Cada sesión se convierte en una clase de resiliencia, confianza y comunicación, todo bajo la excusa de entrenar fútbol.
Más allá del campo
Street Soccer no se limita a los entrenamientos. Las chicas participan en partidos amistosos, ligas locales y actividades de sensibilización. También se organizan salidas a la montaña, talleres, excursiones y formaciones en el ámbito deportivo. El objetivo es que el deporte sea un vehículo de integración social y laboral, ofreciendo herramientas para arbitraje, auxiliares de entrenador o participación como voluntarias en la asociación.
Jugadoras del equipo femenino de Street Soccer de Barcelona
Ballesté recalca que el proyecto es un punto complementario dentro de una red de apoyo más amplia: conecta a las chicas con fundaciones, servicios de empleo y programas de acogida, siempre respetando la confidencialidad y seguridad de quienes participan. Así, cada entrenamiento es también una ventana hacia oportunidades más amplias, aunque no elimina las dificultades del día a día.
Multiplicar espacios
Al final del entrenamiento, las chicas se duchan, se cambian y algunas se despiden con abrazos rápidos. Afuera, la ciudad sigue su ritmo. Dentro, el campo queda vacío, pero las historias persisten: la llegada sola, los papeles que tardan en salir, la necesidad de trabajar, de aprender, de encajar.

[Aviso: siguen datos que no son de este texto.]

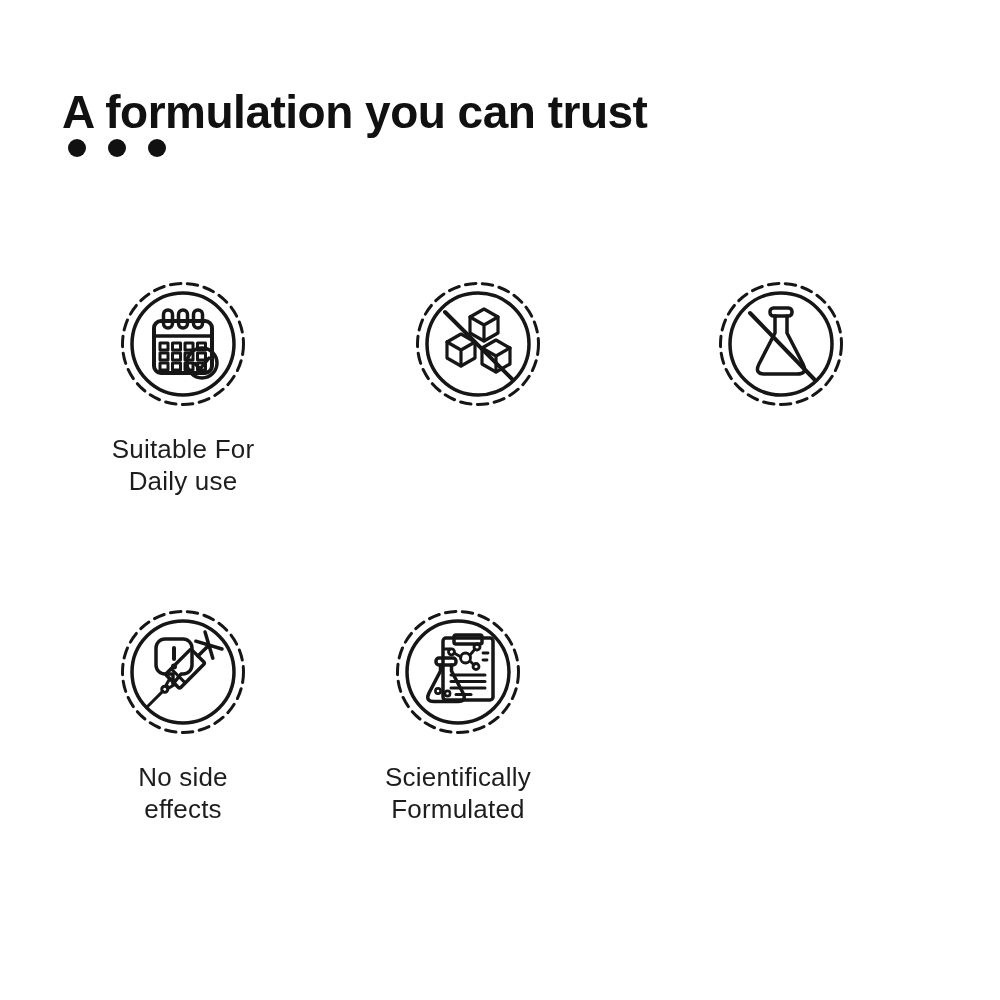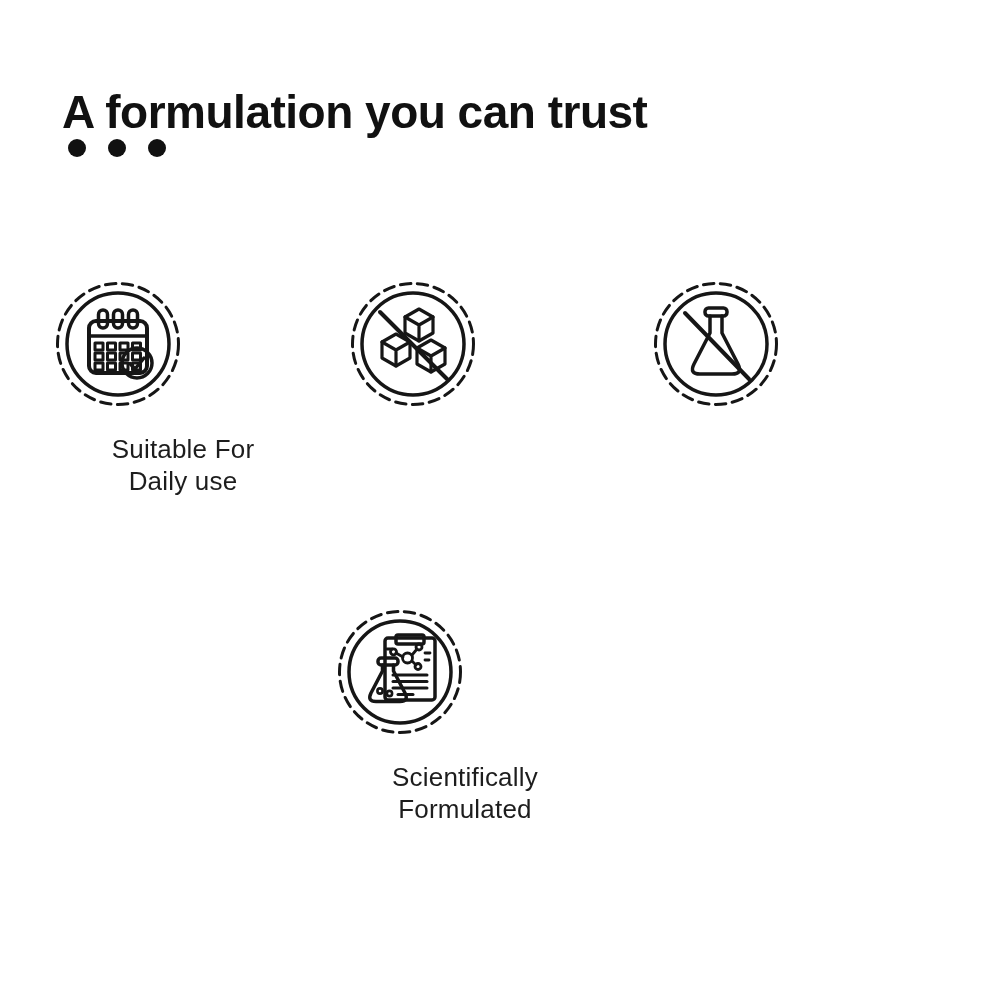--- a/index.html
+++ b/index.html
@@ -18,7 +18,7 @@
   .dot{width:18px;height:18px;border-radius:50%;background:#111111;}
   .feature{
     position:absolute;width:260px;display:flex;flex-direction:column;
-    gap:24px;
+    align-items:center;gap:24px;
   }
   .feature svg{display:block;}
   .feature-label{

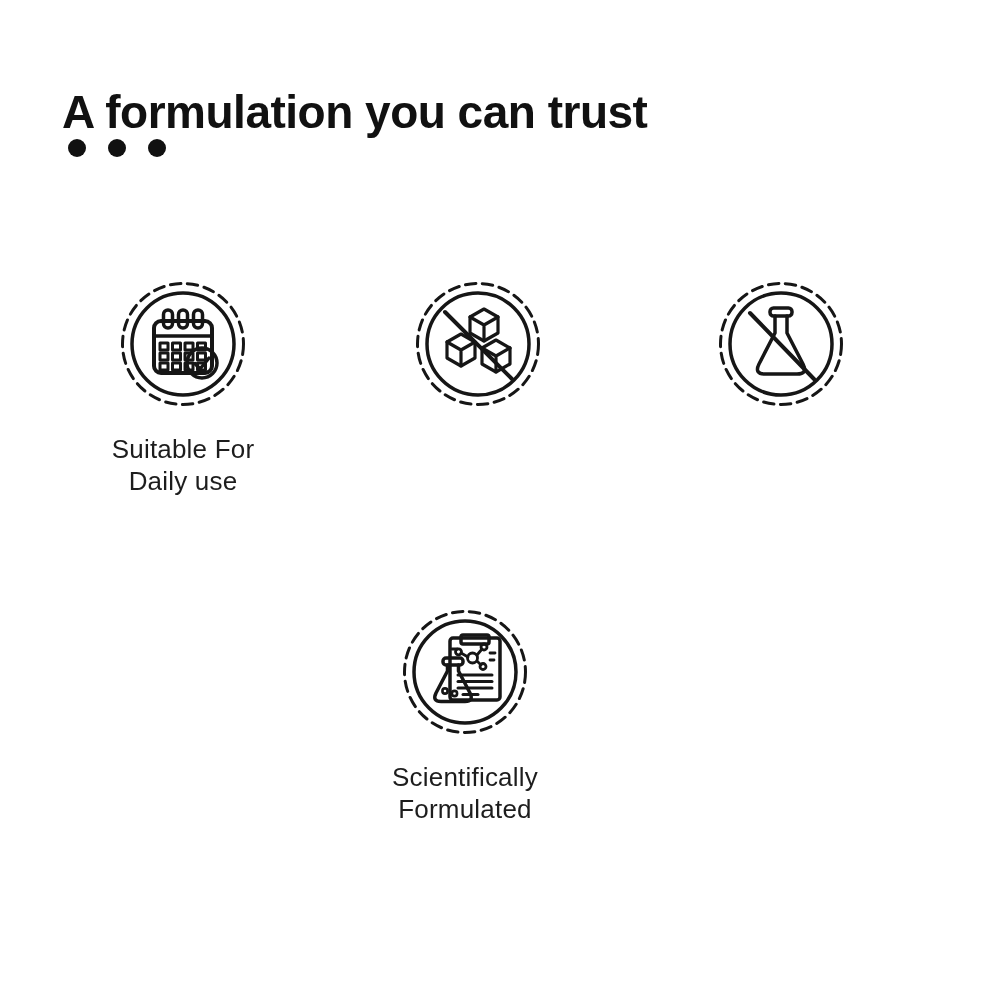--- a/index.html
+++ b/index.html
@@ -101,6 +101,26 @@
     </svg>
   </div>
 
+  <div class="feature pos-r2c1">
+    <svg width="130" height="130" viewBox="0 0 130 130">
+      <circle class="ic" cx="65" cy="65" r="60.5" stroke-width="3" stroke-dasharray="10.5 6.5"></circle>
+      <circle class="ic" cx="65" cy="65" r="51" stroke-width="3.5"></circle>
+      <path class="ic" d="M47,32 h18 a9,9 0 0 1 9,9 v17 a9,9 0 0 1 -9,9 h-2 l-8,10 v-10 h-8 a9,9 0 0 1 -9,-9 v-17 a9,9 0 0 1 9,-9 z" stroke-width="3.5" fill="#ffffff"></path>
+      <path class="ic" d="M56,41 V52" stroke-width="4"></path>
+      <circle cx="56" cy="59.5" r="3" fill="#161616" stroke="none"></circle>
+      <g transform="translate(63,66) rotate(45)">
+        <path class="ic" d="M-12,-46 L12,-33 M12,-46 L-12,-33" stroke-width="3.5"></path>
+        <path class="ic" d="M0,-39 V-24" stroke-width="3.5"></path>
+        <rect class="ic" x="-10" y="-24" width="20" height="36" rx="2" stroke-width="3.5" fill="#ffffff"></rect>
+        <path class="ic" d="M-10,4 H10" stroke-width="3"></path>
+        <path class="ic" d="M-4,12 L-2,19 H2 L4,12" stroke-width="3"></path>
+        <circle class="ic" cx="0" cy="23" r="3" stroke-width="3"></circle>
+        <path class="ic" d="M0,26 V48" stroke-width="3"></path>
+      </g>
+    </svg>
+    <div class="feature-label">No side
+effects</div>
+  </div>
 
   <div class="feature pos-r2c2">
     <svg width="130" height="130" viewBox="0 0 130 130">

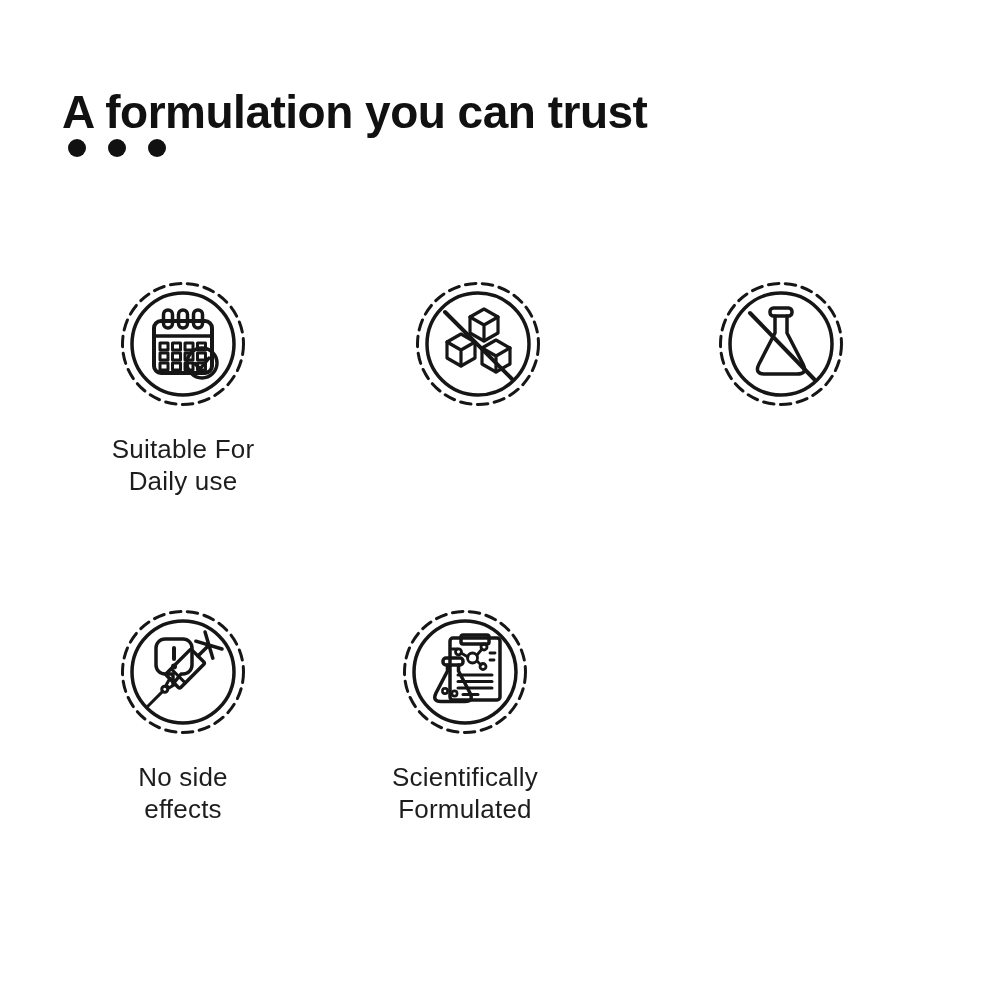--- a/index.html
+++ b/index.html
@@ -29,7 +29,7 @@
   .pos-r1c2{left:348px;top:279px;}
   .pos-r1c3{left:651px;top:279px;}
   .pos-r2c1{left:53px;top:607px;}
-  .pos-r2c2{left:335px;top:607px;}
+  .pos-r2c2{left:328px;top:607px;}
   .ic{stroke:#161616;fill:none;stroke-linecap:round;stroke-linejoin:round;}
 </style>
 </head>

Street Soccer Barcelona ofrece más que fútbol: ofrece tiempo, espacio y comunidad. Para mujeres migrantes como Fátima y Aqua, es un territorio de resistencia, un lugar donde sus pasos, como sus pases, pueden dirigirse a un futuro más seguro y más justo.
Una de las jugadoras del equipo de Street Soccer
El responsable sueña con multiplicar estos espacios y lograr que toda la comunidad deportiva incorpore esta mirada inclusiva. Yacoba ve en cada pase, en cada asistencia, en cada sonrisa de sus jugadoras, la confirmación de que este trabajo tiene sentido.